Я мысленно брался за ноги, переставлял, разворачивал. Они не давались, грубели. А потом… Вылепленные тенями, пойманные, прочувствованные, они лежали на холсте, и я мог держать их в ладонях. Они уже были объемны и черны, и исчезло перед ними неясное первоначальное благоговение.
А сейчас в полутемной комнате греет от радиоприемника ноги женщина — доверчиво и наивно. И не догадывается о мыслях моих. А они неожиданные и грустные. Я уже знаю, что никогда не отметят меня, не засияют беспечно мне своими глазами девушки вот с такими детскими губами. Они теперь будут вечно чужими.
Я смотрю на Катю, на ее глаза, ноги. Мне не хочется быть художником, думать, чтобы не потерять осторожные и бережные чувства.
— Саня, — говорит Юрий и смотрит на меня. — Где вы такие картины достали? Сколько ни смотрю — все не пойму, что там происходит. Какой-то кретин без шеи стоит у трактора, женщина с хищной челюстью на коленках меряет что-то палкой. Перед ней меня берет оторопь. Саня, ты скажи, кто такую вещь выдал? Где ты ее достал?
— Городские приезжали хлеб убирать. С шахт. Один художником объявился. Все на поле работали, а он в клубе рисовал. До обеда рисует, а после на речке рыбачит. За полтора месяца только три картины успел. Я их сначала тоже испугался, а потом повесил. У нас совсем ничего до этого не было.
— Платили ему?
— Он на трудодни согласился. Как все.
— Только три картины успел… По-моему, он был тихоход. Андрей, как находишь?
— Он не ленился. Хлеб свой заработал. Картины же большие.
— Саня, — говорит Юрий. — У тебя тоже перед ними оторопь? Знаешь что? Ты их выброси, пока ночь. А мы с Андреем поможем. Мы сильные.
— Это можно… Только пусть еще повисят… А вот вы мне объясните… почему художники всех людей за дурачков считают. Я в городе зашел в один магазин — там картины продавались. Дай, думаю, приценюсь. Висит вот такая — с нашу… Три тысячи пятьсот рублей. Я чуть не сел… Пячусь, запнулся обо что-то. Глянул — голова скульптурная. А на ней бирка — две тысячи пятьсот рублей… Ну, думаю… вот бы разбил… Нет, надо сматываться…
Художники себя ценят дорого, а других нет… потому, что заелись. У заведующих клубов оклад сорок рублей, а они что, меньше художников есть хотят? Да если бы я не получал за радиоузел, да за кино, я тоже давно бы ноги откинул.
Моргнул свет. Раз, два…
— Предупреждают, — всполошился Саня, — сейчас выключат. Уже двенадцать.

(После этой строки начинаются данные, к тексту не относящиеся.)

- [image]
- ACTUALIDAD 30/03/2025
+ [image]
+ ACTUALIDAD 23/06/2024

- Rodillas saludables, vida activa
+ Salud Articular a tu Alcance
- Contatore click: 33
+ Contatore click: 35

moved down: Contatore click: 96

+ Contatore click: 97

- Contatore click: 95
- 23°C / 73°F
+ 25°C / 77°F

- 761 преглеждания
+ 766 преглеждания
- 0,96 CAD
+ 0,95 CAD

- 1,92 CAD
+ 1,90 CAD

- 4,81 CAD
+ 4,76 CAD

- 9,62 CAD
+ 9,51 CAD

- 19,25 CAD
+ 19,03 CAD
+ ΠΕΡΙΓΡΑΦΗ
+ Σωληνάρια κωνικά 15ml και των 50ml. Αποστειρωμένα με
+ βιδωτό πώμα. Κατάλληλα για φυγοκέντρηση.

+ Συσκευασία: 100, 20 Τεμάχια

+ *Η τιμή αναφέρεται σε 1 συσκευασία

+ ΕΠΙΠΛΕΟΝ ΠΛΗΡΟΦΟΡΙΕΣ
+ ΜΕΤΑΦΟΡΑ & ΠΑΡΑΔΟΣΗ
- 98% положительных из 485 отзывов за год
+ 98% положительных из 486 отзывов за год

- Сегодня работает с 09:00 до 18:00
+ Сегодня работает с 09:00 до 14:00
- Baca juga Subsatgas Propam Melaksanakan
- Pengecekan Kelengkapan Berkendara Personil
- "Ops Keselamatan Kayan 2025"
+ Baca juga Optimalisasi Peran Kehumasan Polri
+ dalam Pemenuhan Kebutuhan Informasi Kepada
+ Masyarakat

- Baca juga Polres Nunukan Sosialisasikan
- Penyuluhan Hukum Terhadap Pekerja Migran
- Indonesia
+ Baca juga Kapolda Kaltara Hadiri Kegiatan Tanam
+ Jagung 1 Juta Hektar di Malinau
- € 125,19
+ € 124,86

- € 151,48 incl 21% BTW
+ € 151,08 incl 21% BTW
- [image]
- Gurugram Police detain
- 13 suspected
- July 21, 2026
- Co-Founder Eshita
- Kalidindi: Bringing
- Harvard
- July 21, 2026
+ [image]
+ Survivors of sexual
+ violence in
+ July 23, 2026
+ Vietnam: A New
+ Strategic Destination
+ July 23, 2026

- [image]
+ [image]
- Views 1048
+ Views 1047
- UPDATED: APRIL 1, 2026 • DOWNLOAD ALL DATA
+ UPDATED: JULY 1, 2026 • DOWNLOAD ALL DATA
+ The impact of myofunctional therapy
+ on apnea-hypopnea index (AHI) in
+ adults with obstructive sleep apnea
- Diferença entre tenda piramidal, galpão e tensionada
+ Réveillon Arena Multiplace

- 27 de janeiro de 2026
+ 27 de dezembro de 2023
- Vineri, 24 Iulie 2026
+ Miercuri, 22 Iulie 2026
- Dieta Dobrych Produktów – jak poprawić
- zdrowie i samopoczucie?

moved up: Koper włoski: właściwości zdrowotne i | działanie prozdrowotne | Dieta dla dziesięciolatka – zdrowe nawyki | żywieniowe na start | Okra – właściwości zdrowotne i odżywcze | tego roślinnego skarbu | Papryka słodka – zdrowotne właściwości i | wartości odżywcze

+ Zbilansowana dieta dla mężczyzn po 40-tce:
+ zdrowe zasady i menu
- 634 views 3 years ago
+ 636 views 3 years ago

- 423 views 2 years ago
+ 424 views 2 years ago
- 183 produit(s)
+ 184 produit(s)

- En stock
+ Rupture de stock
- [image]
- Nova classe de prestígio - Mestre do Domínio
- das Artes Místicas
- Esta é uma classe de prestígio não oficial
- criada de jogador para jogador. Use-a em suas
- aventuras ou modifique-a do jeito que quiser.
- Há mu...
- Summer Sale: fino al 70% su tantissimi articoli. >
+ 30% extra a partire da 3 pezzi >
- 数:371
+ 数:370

Мы вышли на улицу. Мотор электростанции сбился, и свет в окнах затухал толчками и исчез. Глаза привыкали к темноте. На краю деревни лаяла собака одиноко и гулко, как в пустом доме. Небо сдавило влажную оттепель, отсосало белизну снега, и снег сиял лиловыми сумерками. Коненковские избы нависли над дорогой. Темные окна не впускали, гасили воображение.